──────── Dataset records ────────
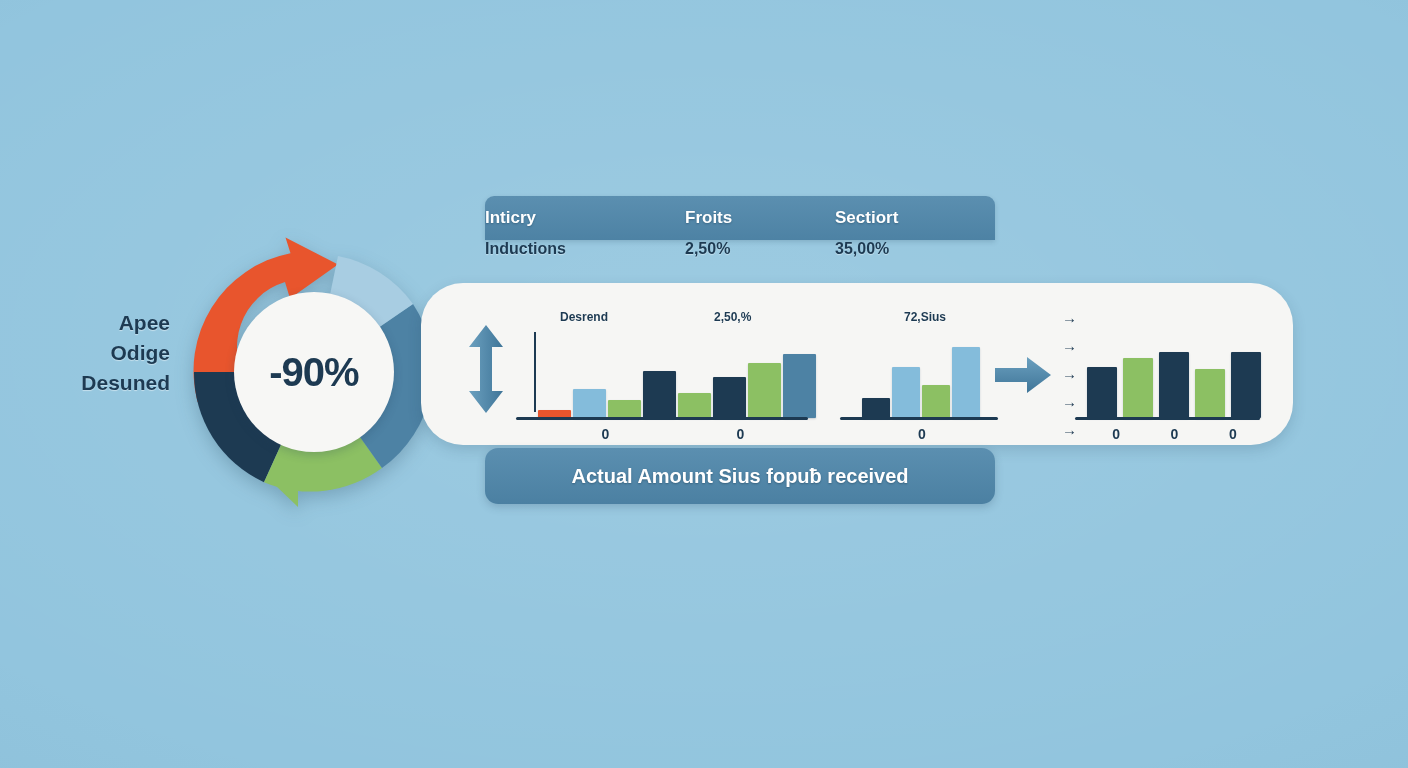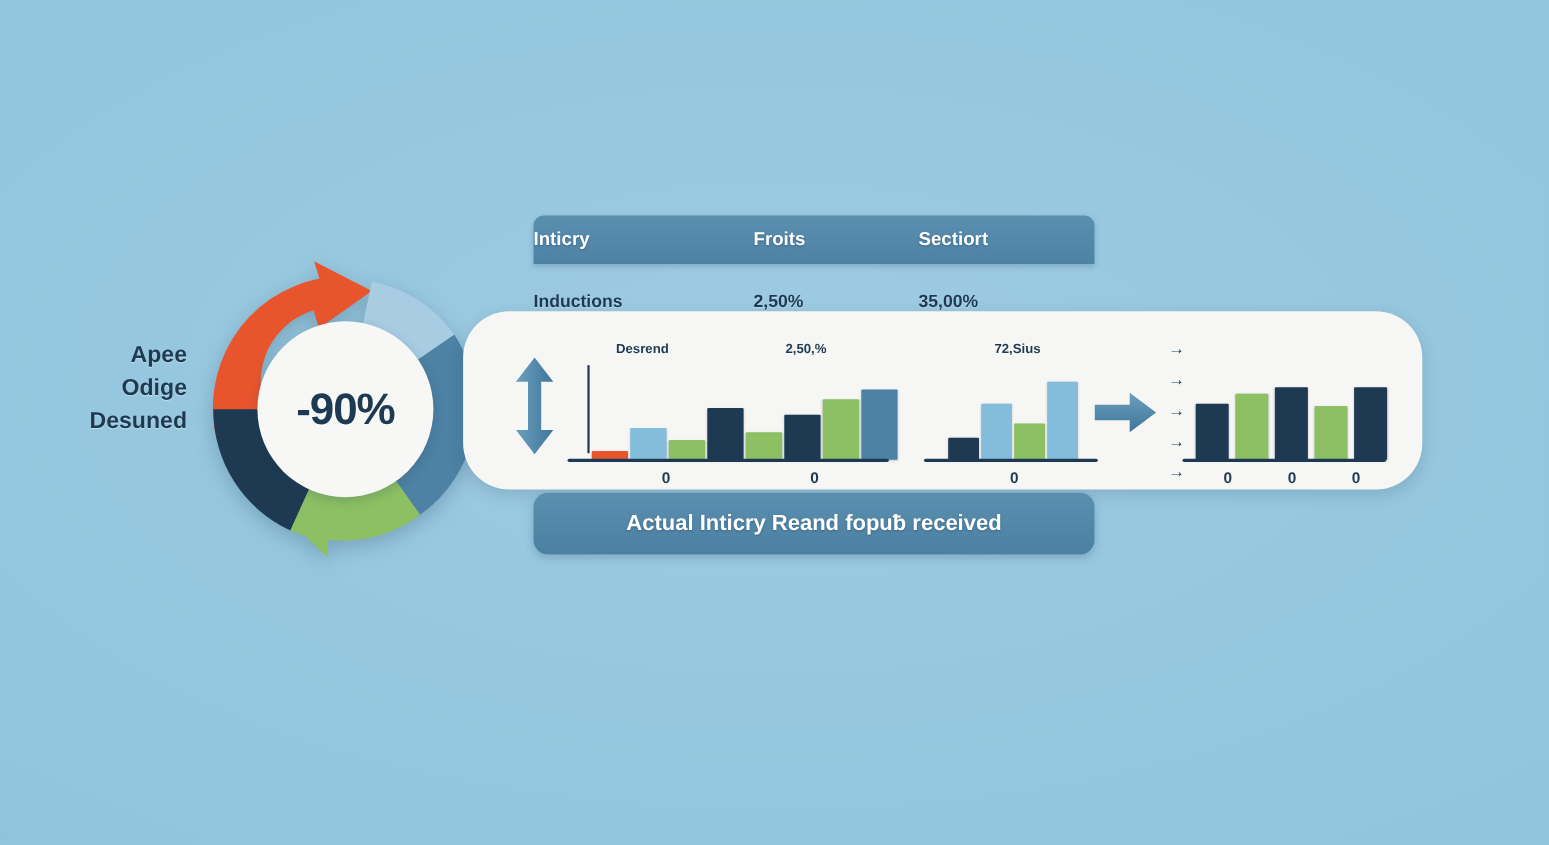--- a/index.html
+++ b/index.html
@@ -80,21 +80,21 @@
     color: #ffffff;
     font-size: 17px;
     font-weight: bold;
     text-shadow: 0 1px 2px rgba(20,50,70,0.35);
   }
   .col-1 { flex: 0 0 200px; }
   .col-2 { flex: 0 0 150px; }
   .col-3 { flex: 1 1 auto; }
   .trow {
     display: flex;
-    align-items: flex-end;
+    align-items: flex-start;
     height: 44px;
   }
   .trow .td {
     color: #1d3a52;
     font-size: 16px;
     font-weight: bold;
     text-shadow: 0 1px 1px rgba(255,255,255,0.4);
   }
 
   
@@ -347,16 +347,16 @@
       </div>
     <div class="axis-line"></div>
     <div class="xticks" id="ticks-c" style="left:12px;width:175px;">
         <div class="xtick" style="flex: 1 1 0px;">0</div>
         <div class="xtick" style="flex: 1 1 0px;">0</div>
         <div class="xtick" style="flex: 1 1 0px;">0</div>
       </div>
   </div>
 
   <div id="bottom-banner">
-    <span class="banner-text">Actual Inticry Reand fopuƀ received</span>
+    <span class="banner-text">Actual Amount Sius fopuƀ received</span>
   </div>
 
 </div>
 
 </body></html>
────────
**Problem to solve**: Every line of the data above that includes "span" should be listed.

**Exercise response**:
-    <span class="banner-text">Actual Inticry Reand fopuƀ received</span>
+    <span class="banner-text">Actual Amount Sius fopuƀ received</span>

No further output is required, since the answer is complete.